The Categories Are Not Scaffolding — They’re Load-Bearing Walls
Why the most consequential design decisions in intelligent systems are taxonomic, not algorithmic.
Every system that acts under uncertainty depends on a classification layer — a set of categories that determines what the system can represent and therefore what it can do. A doctor can only diagnose conditions their manual contains. A compiler can only select strategies its lattice enumerates. An agent can only reason about distinctions its architecture represents.
This paper argues that these classification layers function as infrastructure in the technical sense developed by Bowker and Star: embedded in other structures, transparent when working, constitutive rather than descriptive, and resistant to change once installed.
The implication is stark: improving the algorithm only searches within the space the taxonomy defines. Only taxonomic revision can expand it. And the taxonomy becomes invisible precisely when it is most consequential.
The better a taxonomy works, the harder it is to see as a taxonomy. Transparency produces reification: the tool becomes invisible, and the world it constructs is mistaken for the world as it is.
One Pattern, Three Domains
The same structural pattern — taxonomy defines possibility, optimization searches within it, taxonomy becomes invisible — appears in radically different systems.
The DSM’s diagnostic categories have become institutional infrastructure — persisting for decades despite known scientific inadequacy. They define what conditions are diagnosable, what insurance covers, how research is designed, how patients understand their own suffering. Multiple superior alternatives exist; none can displace the DSM because the switching costs are societal.

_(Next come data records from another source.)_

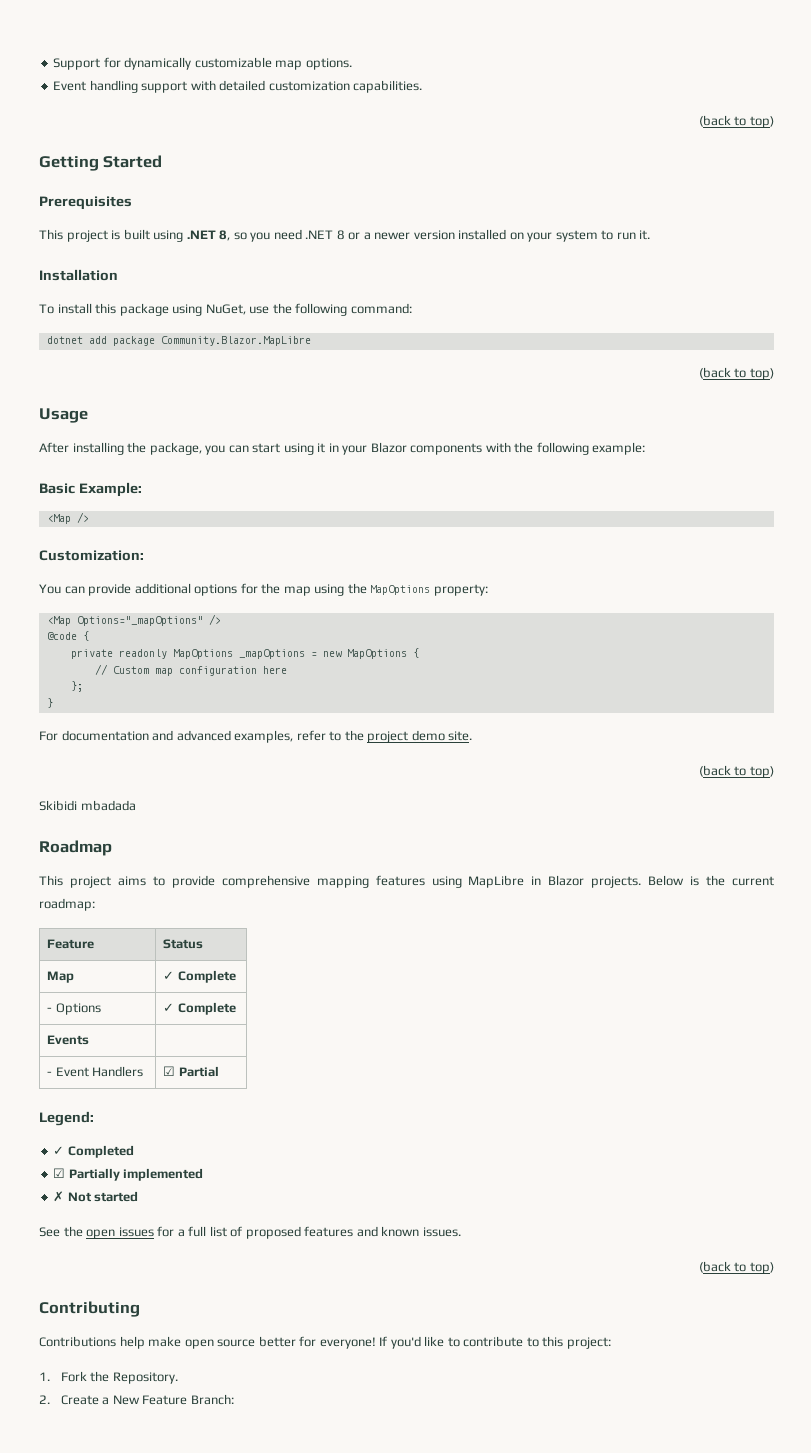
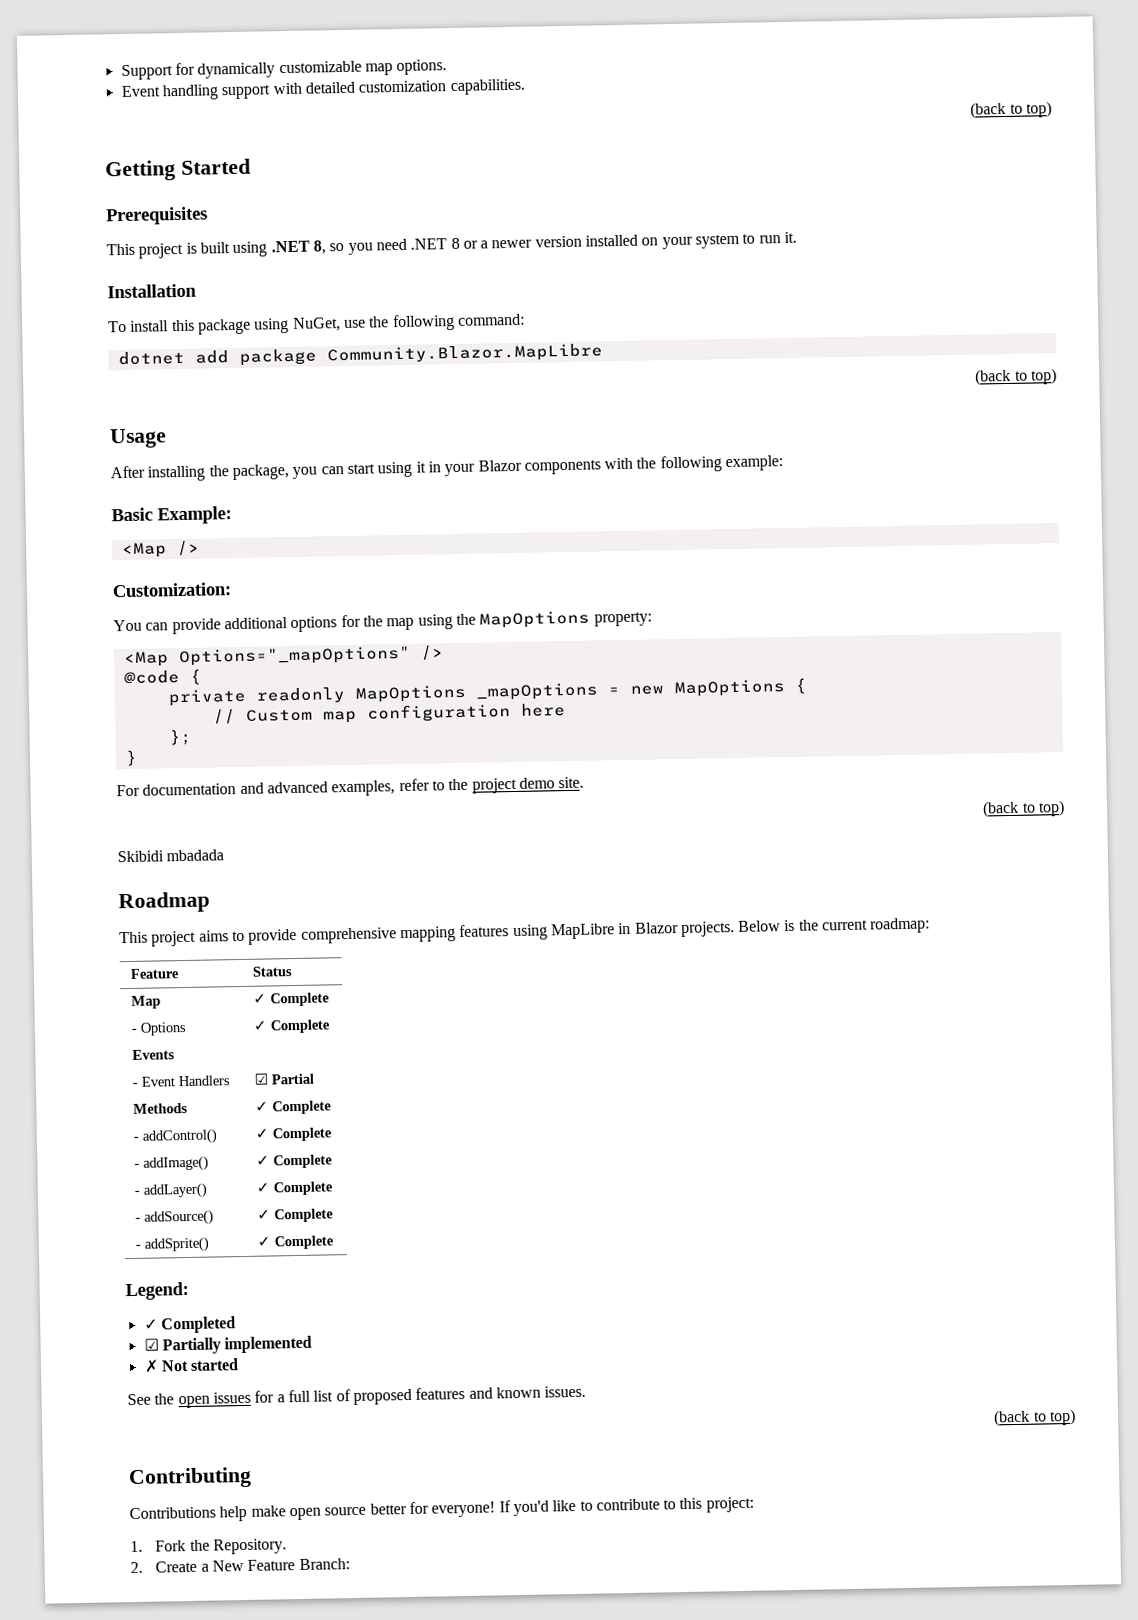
+ Methods | ✓ Complete
+ - addControl() | ✓ Complete
+ - addImage() | ✓ Complete
+ - addLayer() | ✓ Complete
+ - addSource() | ✓ Complete
+ - addSprite() | ✓ Complete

The plan lattice in a constrained decoding optimizer determines what strategies are discoverable. No cost model, however sophisticated, can find an operator the lattice doesn’t contain. A purely computational instance of the same structural pattern — no human institutions involved, but the constitutive property is identical.
A six-module cognitive architecture determines the behavioral ceiling of the agent. Of 20 information dimensions evaluated, 16 required explicit architectural support — no improvement in the underlying LLM produces them if the architecture doesn’t represent them. The adapter pattern provides a deliberate anti-reification mechanism.
Extendable by design. No looping. Technical switching costs.
Modular at the domain layer, constraining at the module layer.
Looping effects. Societal switching costs. No anti-reification mechanism.
Best When Invisible, Most Dangerous When Invisible
Classification works best when you don’t notice it — but that’s exactly when it’s hardest to question.
Categories are chosen as practical tools — provisional, purpose-specific, explicitly acknowledged as decisions. Everyone knows they’re making choices.
Categories get embedded in practice. They’re learned as part of professional socialization, linked to conventions, connected to standards and other systems.
Categories become invisible. Users look through them, not at them. They cease to feel like choices and start to feel like features of the world.
Categories are treated as discoveries rather than decisions. Provisional conventions harden into what feel like natural kinds. The taxonomy is now load-bearing — and nobody remembers building the walls.
The cycle is not a failure of vigilance. It is a consequence of infrastructure’s defining property: to function, it must be transparent; to be transparent, it must become invisible; to become invisible, it must cease to feel like a choice.
Taxonomic Commitment as First-Class Design
The paper doesn’t argue for taxonomic nihilism (all categories are arbitrary) or taxonomic perfectionism (there’s one right answer). It argues for taxonomic awareness: treating the classification layer as a first-class design decision with structural consequences that persist long after the decision is made.
The practical implications include building anti-reification mechanisms into systems (like SAGEN’s adapter pattern or LLM-QP’s formal equivalence proofs), designing layered taxonomic architectures that separate deep cognitive infrastructure from shallow domain taxonomy, and budgeting for taxonomic debt the same way we budget for technical debt.
This paper provides the shared theoretical framework that connects the author’s work on constrained decoding (LLM-QP) and cognitive architecture (SAGEN), showing they are instances of a single underlying pattern.